▸ **TASK INSTRUCTIONS**
Every entry below must be retyped exactly, and the pictures must be left out.

____ SUPPLIED MATERIAL

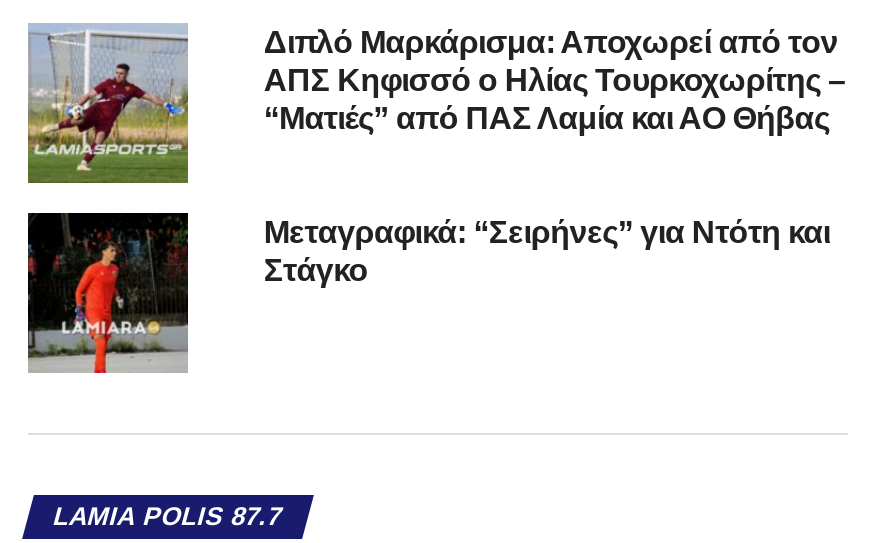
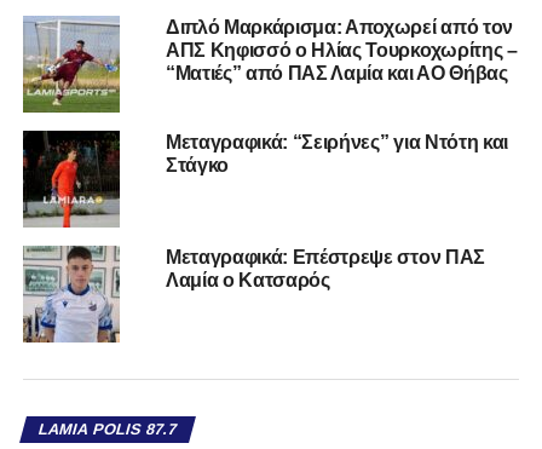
none -> [23,244,485,342] [image] | Μεταγραφικά: Επέστρεψε στον ΠΑΣ | Λαμία ο Κατσαρός

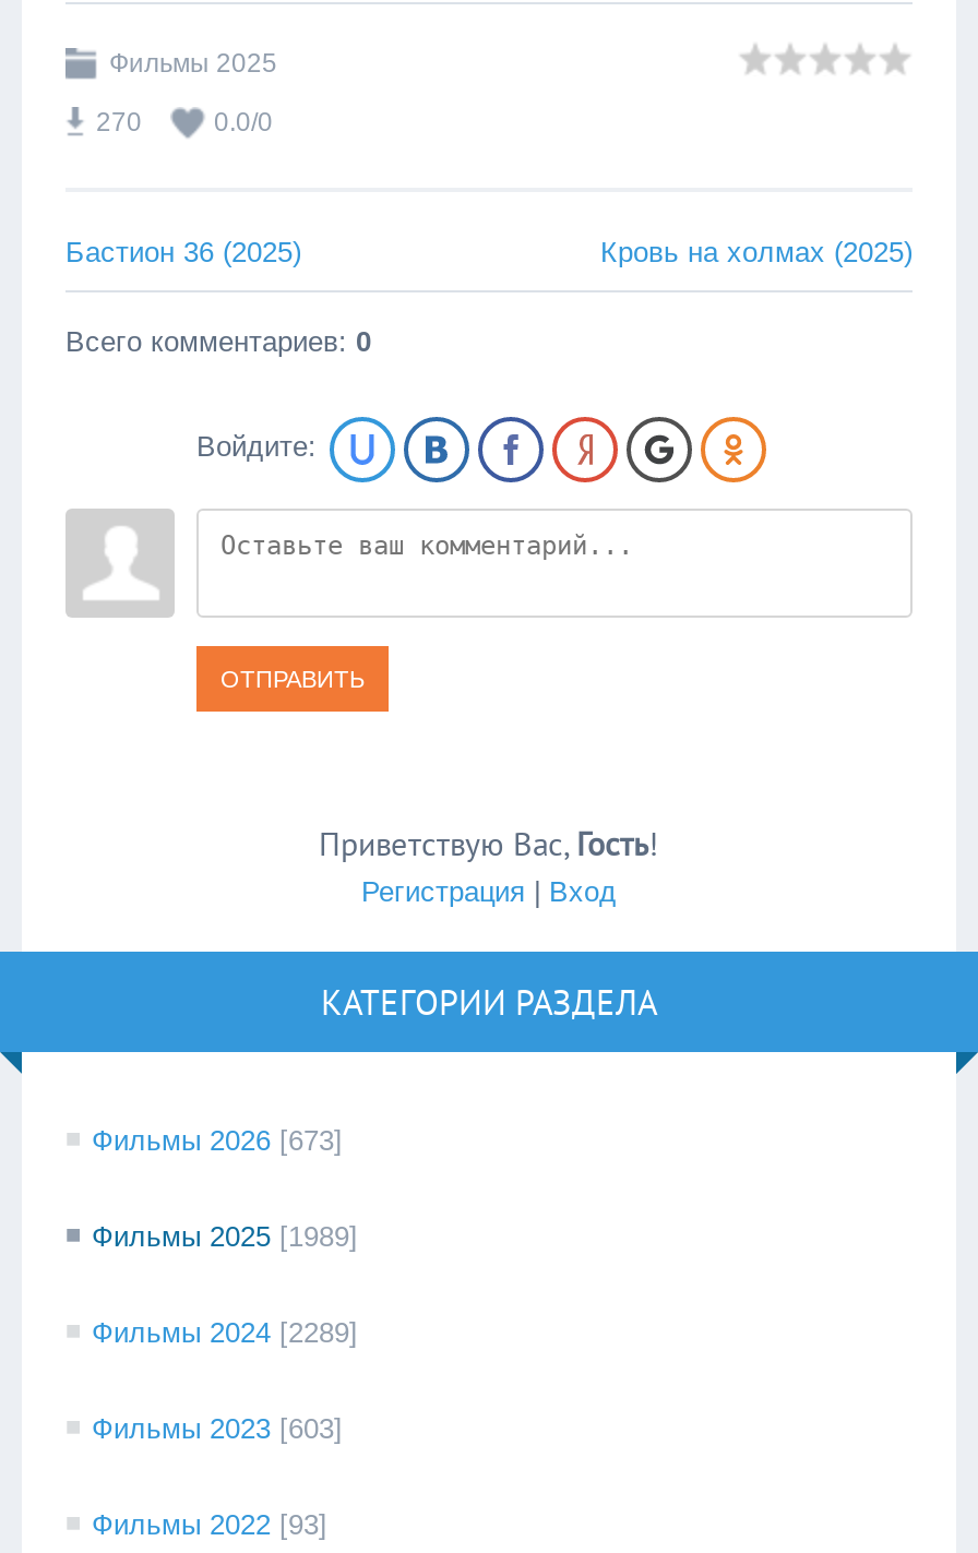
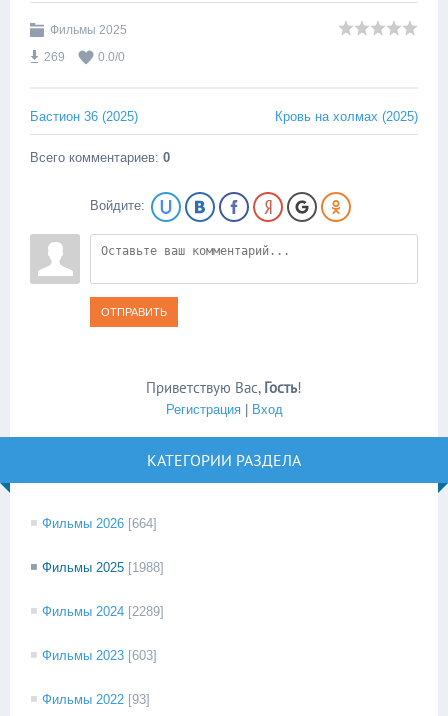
[96,107,142,138] 270 -> [44,50,65,64] 269
[92,1124,343,1157] Фильмы 2026 [673] -> [42,516,157,531] Фильмы 2026 [664]
[92,1220,358,1253] Фильмы 2025 [1989] -> [42,560,164,575] Фильмы 2025 [1988]

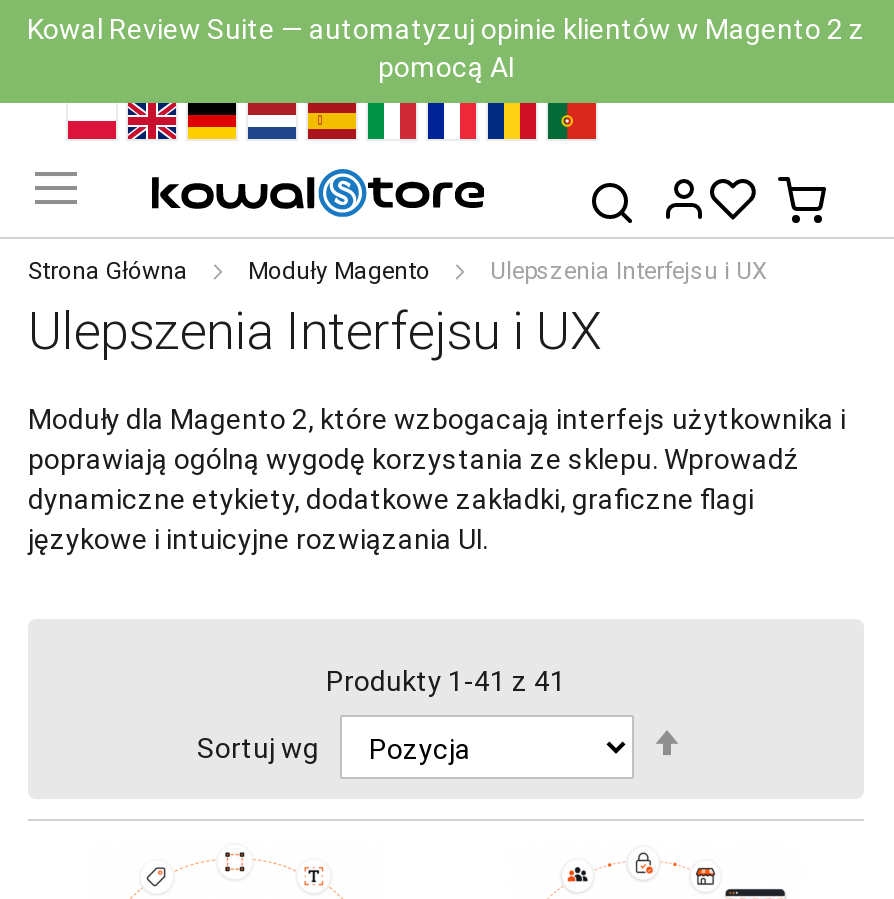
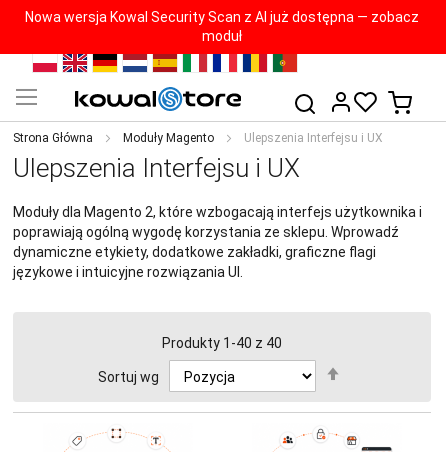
[27,13,865,83] Kowal Review Suite — automatyzuj opinie klientów w Magento 2 z | pomocą AI -> [25,9,419,44] Nowa wersja Kowal Security Scan z AI już dostępna — zobacz | moduł
[326,665,566,697] Produkty 1 -41 z 41 -> [162,335,282,351] Produkty 1 -40 z 40

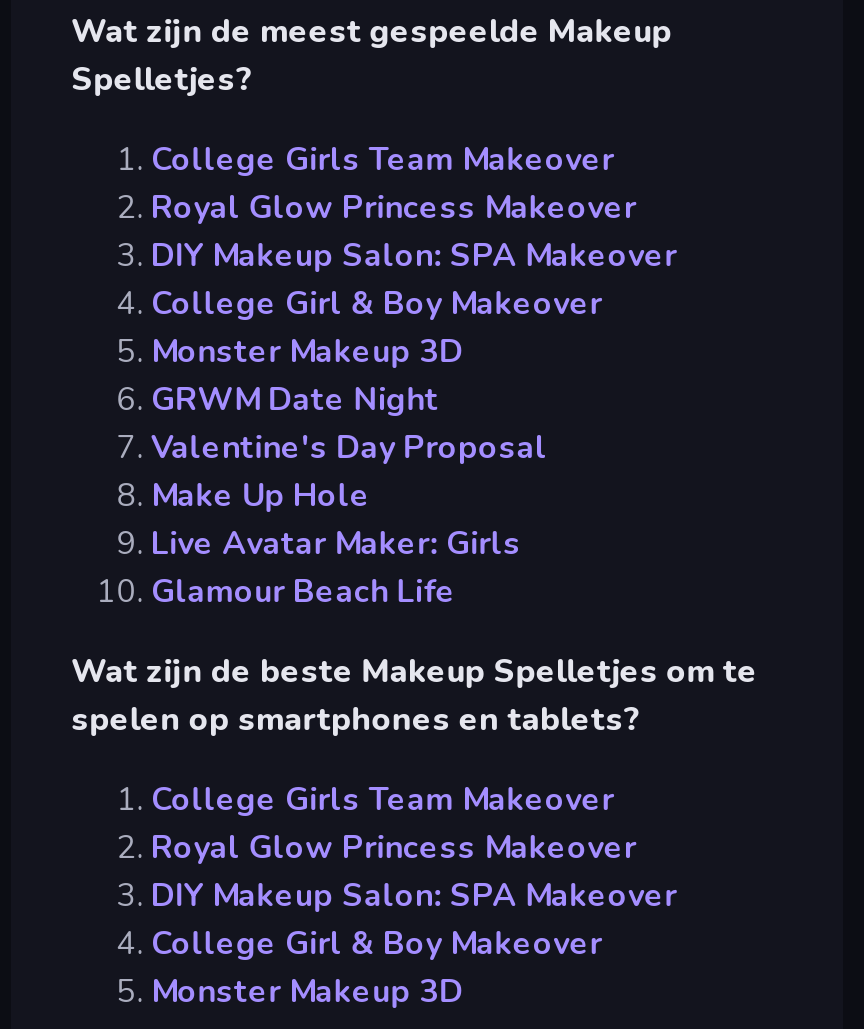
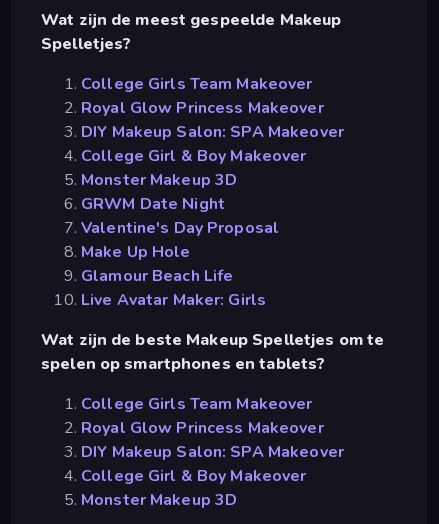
moved [151,522,521,566] -> [81,289,266,311]: Live Avatar Maker: Girls
moved [151,570,456,614] -> [81,265,233,287]: Glamour Beach Life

________

▸ **WRITTEN ANSWER**
none -> [23,244,485,342] [image] | Μεταγραφικά: Επέστρεψε στον ΠΑΣ | Λαμία ο Κατσαρός

[96,107,142,138] 270 -> [44,50,65,64] 269
[92,1124,343,1157] Фильмы 2026 [673] -> [42,516,157,531] Фильмы 2026 [664]
[92,1220,358,1253] Фильмы 2025 [1989] -> [42,560,164,575] Фильмы 2025 [1988]

[27,13,865,83] Kowal Review Suite — automatyzuj opinie klientów w Magento 2 z | pomocą AI -> [25,9,419,44] Nowa wersja Kowal Security Scan z AI już dostępna — zobacz | moduł
[326,665,566,697] Produkty 1 -41 z 41 -> [162,335,282,351] Produkty 1 -40 z 40

moved [151,522,521,566] -> [81,289,266,311]: Live Avatar Maker: Girls
moved [151,570,456,614] -> [81,265,233,287]: Glamour Beach Life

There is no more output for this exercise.